Dataset records below:

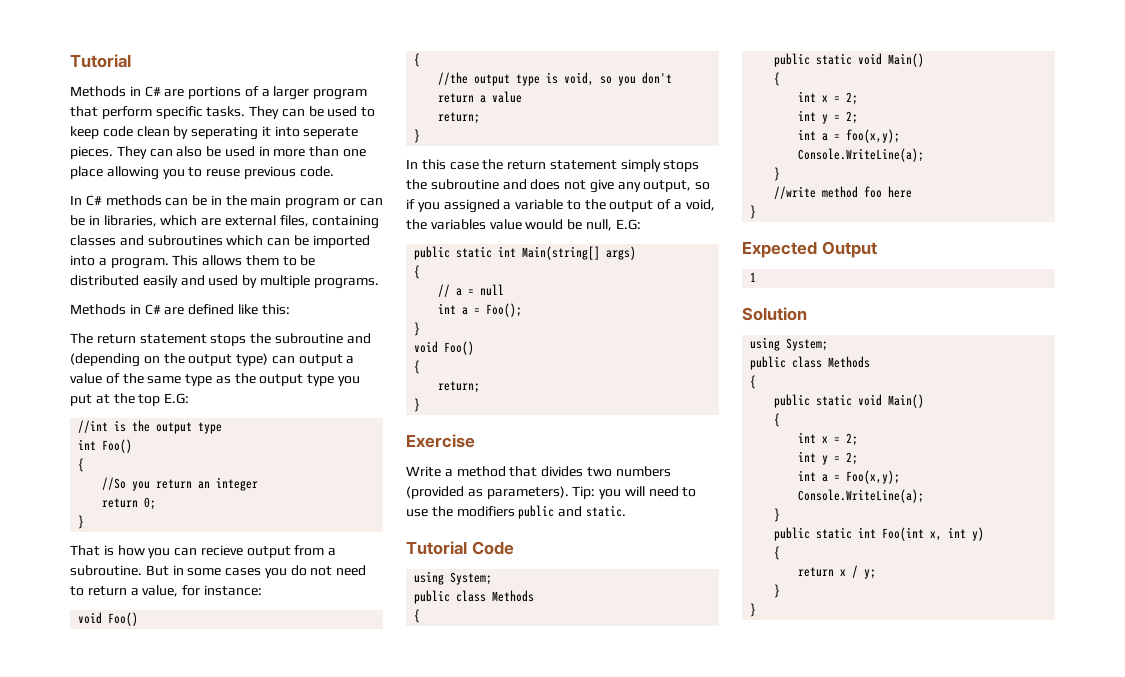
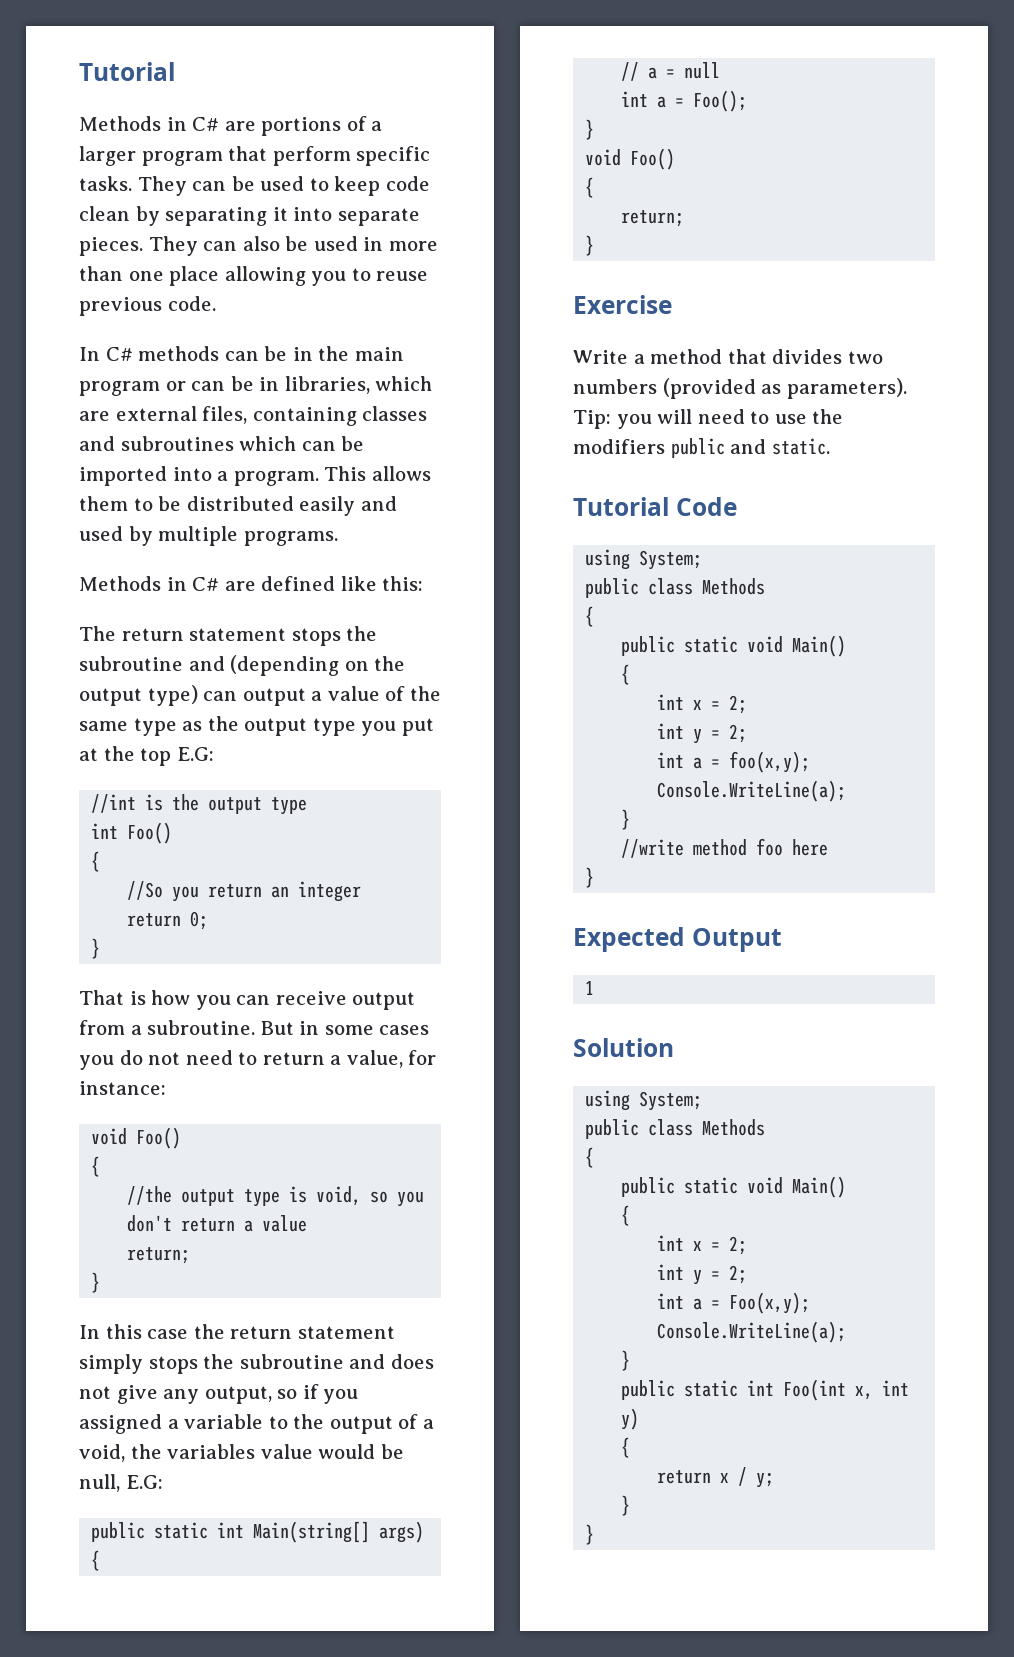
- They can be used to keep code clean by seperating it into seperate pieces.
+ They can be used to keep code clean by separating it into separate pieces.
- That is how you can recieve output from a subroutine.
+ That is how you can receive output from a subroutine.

End of Dataset records.
Dataset records below:

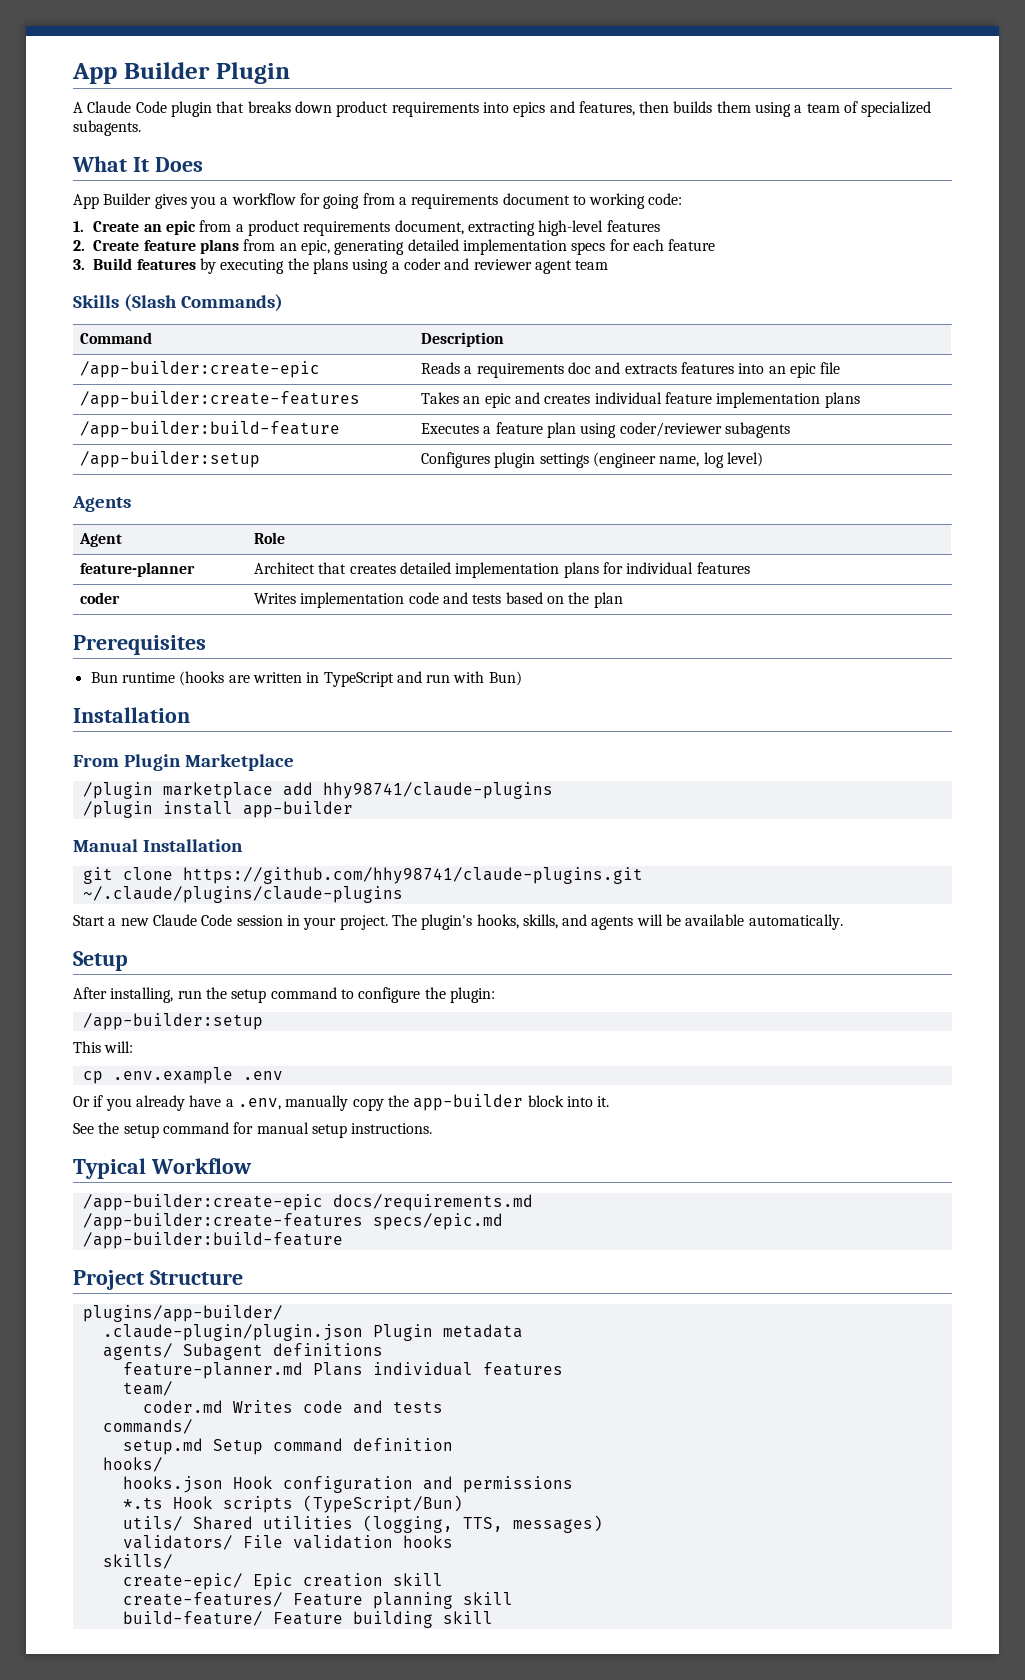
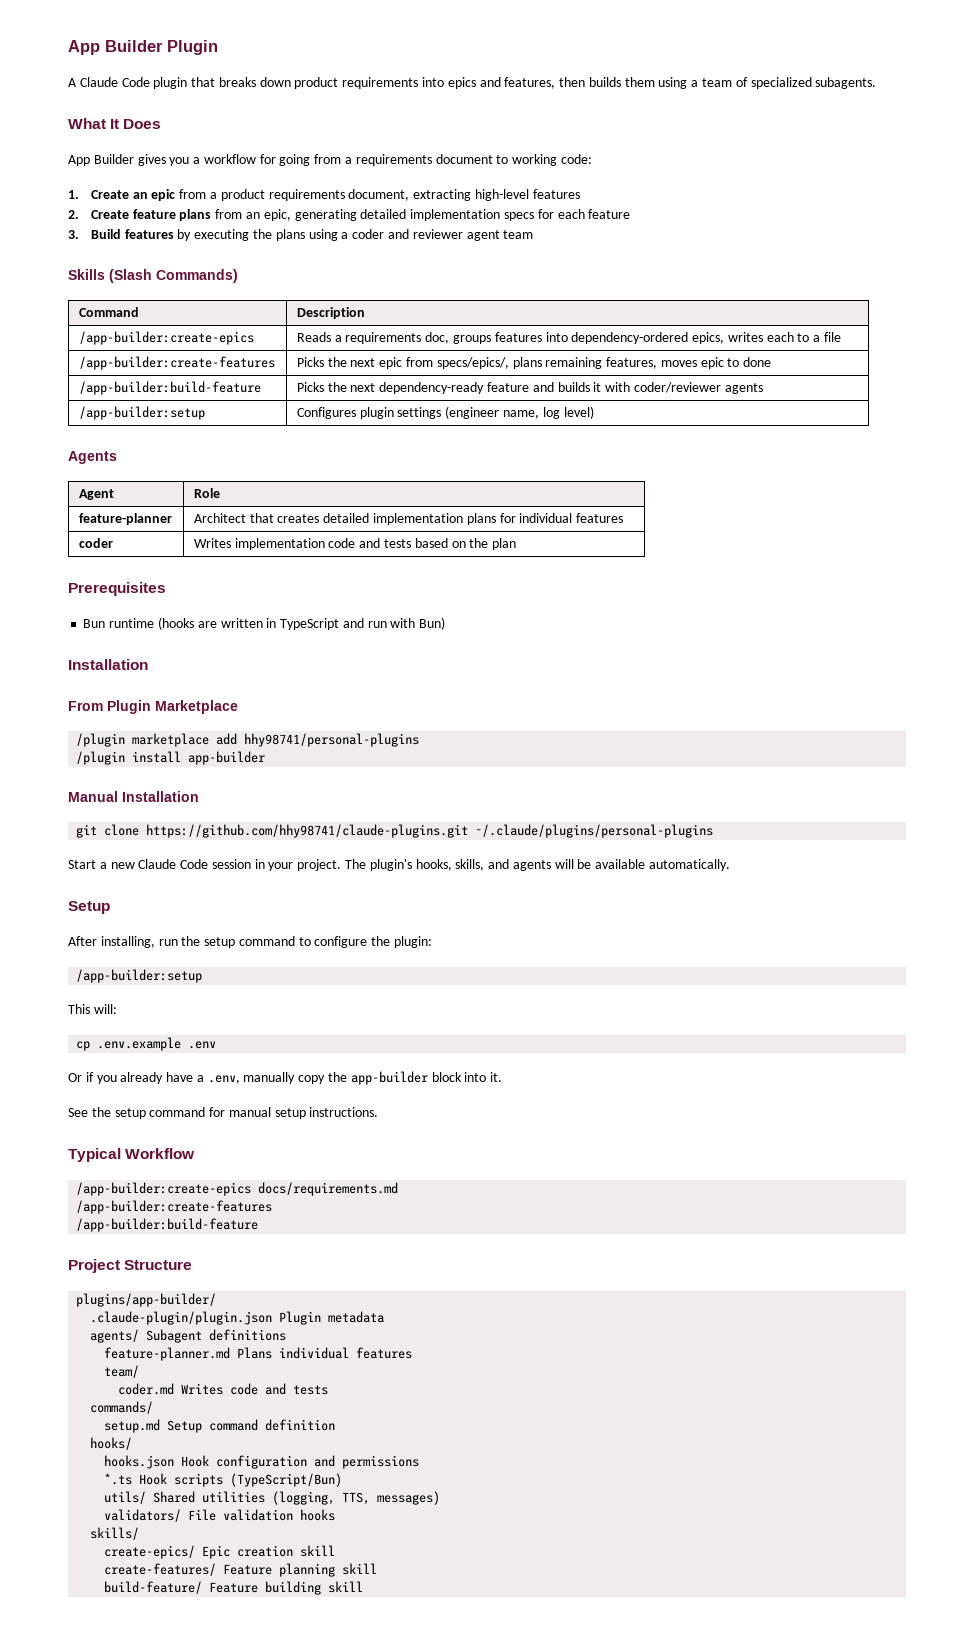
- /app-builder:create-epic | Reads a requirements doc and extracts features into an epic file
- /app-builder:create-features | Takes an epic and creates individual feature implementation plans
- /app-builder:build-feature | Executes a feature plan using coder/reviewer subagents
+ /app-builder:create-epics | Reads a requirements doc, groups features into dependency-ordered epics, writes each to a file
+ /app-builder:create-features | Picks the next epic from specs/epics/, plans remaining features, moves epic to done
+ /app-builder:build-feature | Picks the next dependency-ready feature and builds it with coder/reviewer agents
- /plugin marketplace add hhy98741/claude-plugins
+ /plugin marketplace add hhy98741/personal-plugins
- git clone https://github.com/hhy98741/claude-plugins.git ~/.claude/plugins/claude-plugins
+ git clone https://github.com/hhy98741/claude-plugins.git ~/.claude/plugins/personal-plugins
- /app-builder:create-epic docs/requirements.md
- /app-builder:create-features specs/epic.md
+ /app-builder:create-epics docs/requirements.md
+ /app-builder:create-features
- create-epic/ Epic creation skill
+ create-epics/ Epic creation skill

End of Dataset records.

** Exercise brief **
Find how many lines in the preceding listing contain the word "specs", and answer with that number only.

** The completed task **
2